Another argument from NIMBYs, which comes from the most extreme ones, is that people are just bad. This kind of argument is mostly, though not entirely, found on the left. Much of it traces its origins back to the 1960s when fears of overpopulation and global famine were common in some circles. One of the main proponents of this view is Paul Ehrlich, a scientist who has been wrong for more than 50 years in predicting that the world would look like Soylent Green. Still, that mindset retains some footing in NIMBY circles, particularly on the west coast. It is worse than sheer selfishness. It is cruel, misanthropic and Malthusian.
The idea is that there are just too many people. Economic growth is bad because it causes pollution. The only way to save the planet is to have no growth and a lot fewer people. An example of someone who believes that is the head of a group called Save Berkeley’s Neighborhoods. I wrote about him and his group almost a year ago when writing about why a scarcity/zero sum mindset is bad. He has said that if Berkeley allows more housing to be built that it will become a slum. He has also argued that the only way to fight climate change is to lower living standards although he does not seem to include himself in making that sacrifice.
The worldview of that crowd was best summed up by Agent Smith in The Matrix.
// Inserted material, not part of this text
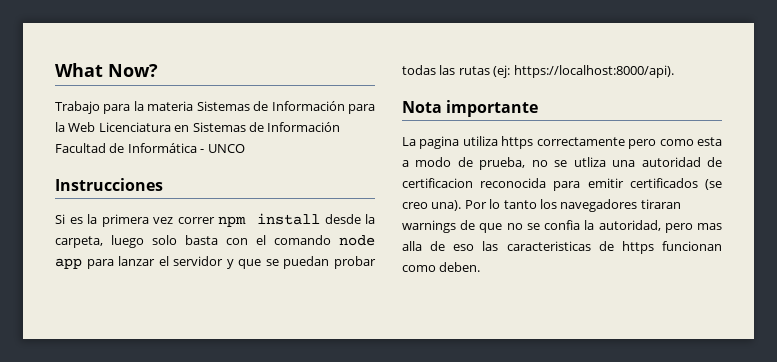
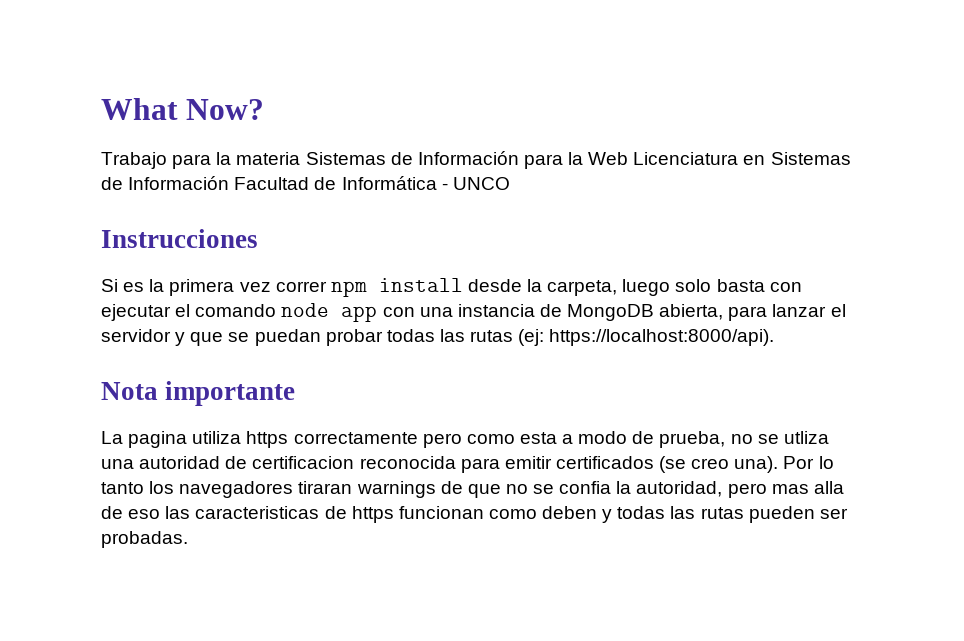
- Si es la primera vez correr npm install desde la carpeta, luego solo basta con el comando node app para lanzar el servidor y que se puedan probar todas las rutas (ej: https://localhost:8000/api).
+ Si es la primera vez correr npm install desde la carpeta, luego solo basta con ejecutar el comando node app con una instancia de MongoDB abierta, para lanzar el servidor y que se puedan probar todas las rutas (ej: https://localhost:8000/api).
- Por lo tanto los navegadores tiraran warnings de que no se confia la autoridad, pero mas alla de eso las caracteristicas de https funcionan como deben.
+ Por lo tanto los navegadores tiraran warnings de que no se confia la autoridad, pero mas alla de eso las caracteristicas de https funcionan como deben y todas las rutas pueden ser probadas.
People are a disease. Allowing more housing to be built means allowing in more people, which means allowing in more of the disease. The disease has to be kept out at all costs. If that means housing costs shoot through the roof, that is a feature, not a bug (no pun intended).
This group consists of a small number of people. I would wager that a large majority of those who are NIMBYs are not doing it to deliberately cause harm. It is much more likely to be greed (keeping property values high) and obliviousness to the unintended consequences of making housing hard to build.
Although they are small in number, groups like Save Berkeley’s Neighborhoods punch well above their weight. Because local governments have so much sway over housing rules, those groups exert a disproportionate amount of influence. Their supporters will always show up at city council, zoning board or any kind of local government meetings.
While it is possible for NIMBY groups to exert power on the state and federal level, it is much harder because so many other people and groups participate. That is why authority to make housing laws needs to be taken away from local governments. It is there where those groups are the most effective. Since it is highly unlikely that the problem with local governments being so unrepresentative can be fixed, they have to be cut out of the picture for any progress to be made.
[i] An example of this is congestion pricing in New York City. It was enacted there in 2019 with widespread support. Despite that and its obvious environmental benefits, it has had to undergo an environmental review under NEPA. It will still likely take effect, but not until 2024.